Every entrepreneur that I have spoken to has endorsed this truth: Starting a new business can be both exciting and overwhelmingly exhausting. Most entrepreneurs start their own ventures because they are tired of the routine 9 – 5 work schedule but end up working longer hours when pursuing their dreams – which is a extremely impressive!
Even when entrepreneurs are not working, they end up thinking about work. Entrepreneurs insomnia is the inability to rest from work at night. It’s hard to detach from work because the lines between work and passion cease to exist. Be reminded that at the end of the day, it is work and unless an entrepreneur takes time to recover, burn out and lack of motivation will be hard to kick aside. Here are five solid tips to help you remain motivated in this entrepreneurial journey.
- Separation between work and rest is important for entrepreneurs. Taking a break from your work can help you become more productive and creative. It is when it gets a chance to rest that our brain often creates wonders. Find out what helps you rest and recover and be intentionally consistent about incorporating it into your schedule.

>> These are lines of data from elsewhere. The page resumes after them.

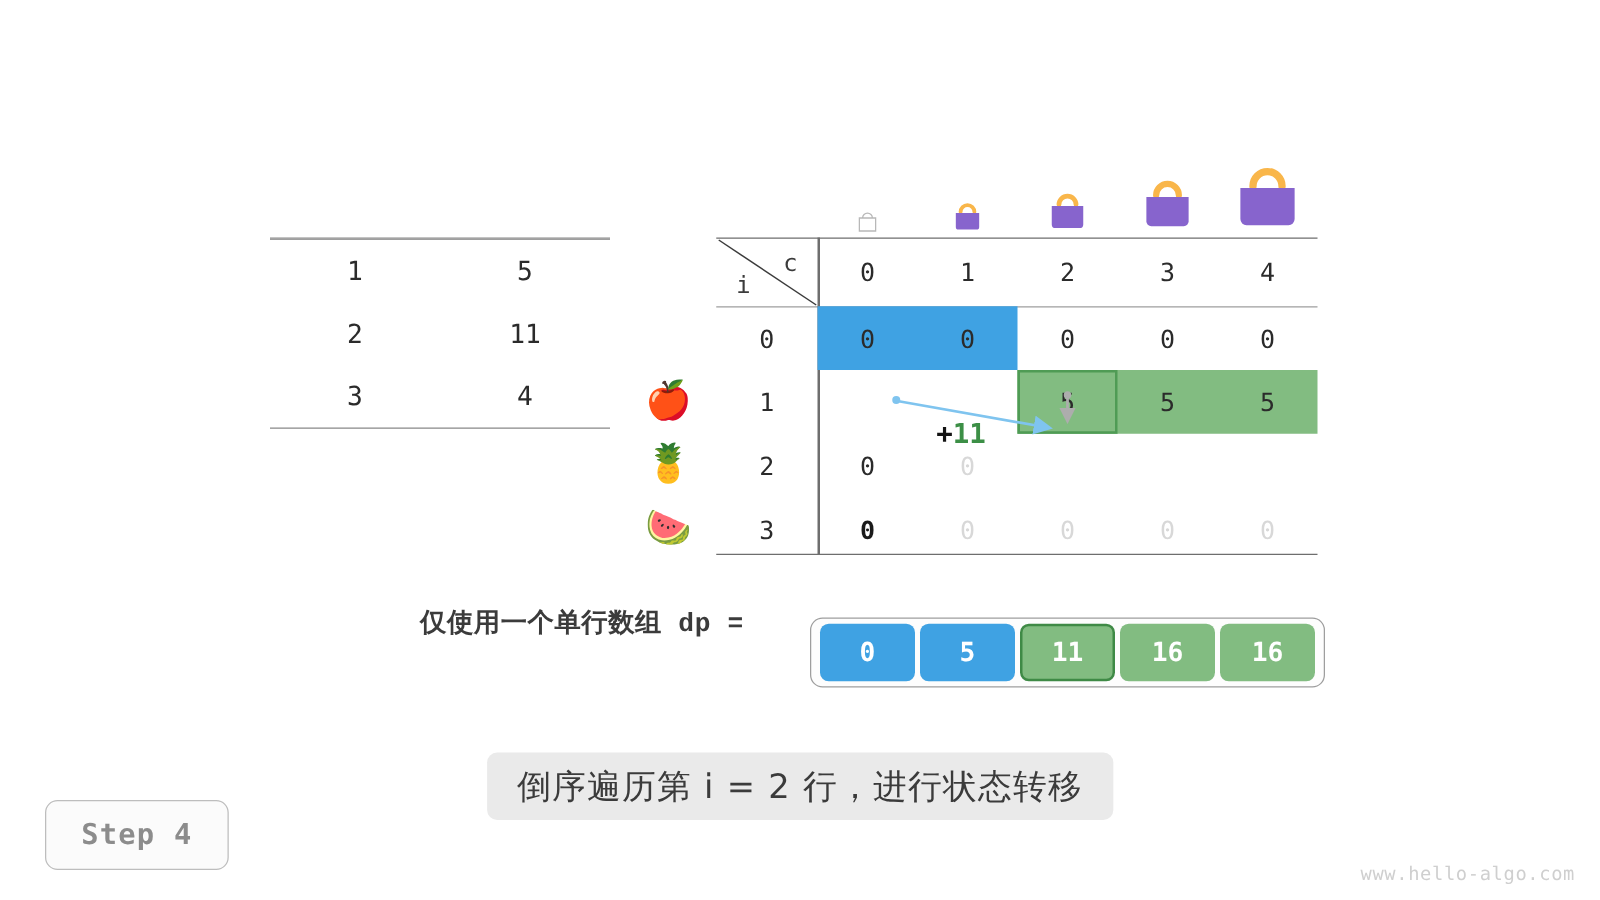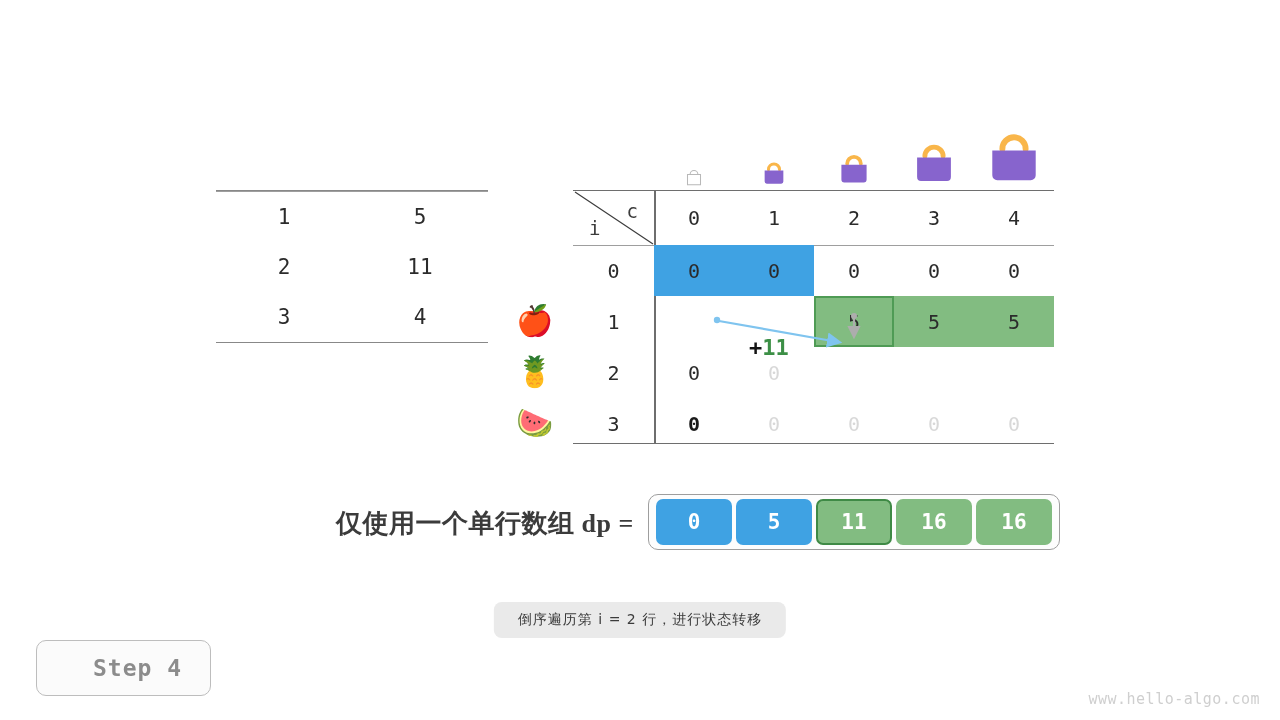--- a/index.html
+++ b/index.html
@@ -172,24 +172,24 @@
     font-size: 22px;
     font-weight: bold;
     white-space: nowrap;
   }
   .plus-label .sign { color: #141414; }
   .plus-label .num  { color: #3c8f46; }
 
   
   #dp-strip-label {
     position: absolute;
-    left: 336px; top: 506px;
-    font-size: 26px; font-weight: bold; color: #3b3b3b;
+    left: 336px; top: 484px;
+    font-size: 21px; font-weight: bold; color: #3b3b3b;
     letter-spacing: 0.5px;
-    font-family: Liberation Serif, serif;
+    font-family: Liberation Mono, monospace;
   }
   #dp-strip {
     position: absolute;
     left: 648px; top: 494px;
     height: 56px;
     border: 1.5px solid #9e9e9e;
     border-radius: 10px;
     background: #fdfdfd;
     display: flex;
     align-items: center;
@@ -210,39 +210,38 @@
 
   
   #caption {
     position: absolute;
     left: 50%;
     transform: translateX(-50%);
     top: 602px;
     background: #eaeaea;
     border-radius: 8px;
     padding: 9px 24px;
-    font-size: 14px;
+    font-size: 27px;
     color: #3b3b3b;
     letter-spacing: 1px;
     font-family: "DejaVu Sans", sans-serif;
     white-space: nowrap;
   }
 
   
   #step-badge {
     position: absolute;
     left: 36px; top: 640px;
     width: 145px; height: 54px;
     border: 1.5px solid #bdbdbd;
     border-radius: 10px;
     background: #fbfbfb;
     display: flex; align-items: center; justify-content: center;
     font-size: 23px; font-weight: bold; color: #8c8c8c;
     letter-spacing: 1px;
-    padding-left: 28px;
   }
 
   
   #watermark {
     position: absolute;
     right: 20px; bottom: 12px;
     font-size: 15px;
     color: #cfcfcf;
     letter-spacing: 0.5px;
   }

- Engage with your customers and supporters, not just to grow your business but also to get affirmative feedback. Affirmation can be a strong motivator and can relieve negative stress. Entrepreneurs often ignore current supporters because they are too busy pursuing new ones. Keep both friends and enemies close – both groups can motivate.
- Pursue hobbies. Just because you started your own company does not mean you must sacrifice all your other interests. Starting your company will most likely be all work for the first phase and there might be days when you will question your entrepreneurial journey. Hobbies can encourage innovation.
- Keep improving your skills and strategies. Make use of every opportunity to learn something new. Your company will continue improving with you.
- Enjoy the work an celebrate successes because when you enjoy what you do, failures will truly turn into stepping stones for greater success. As Drucker said, “Failure should always be considered a symptom of an innovative opportunity, and taken seriously as such.”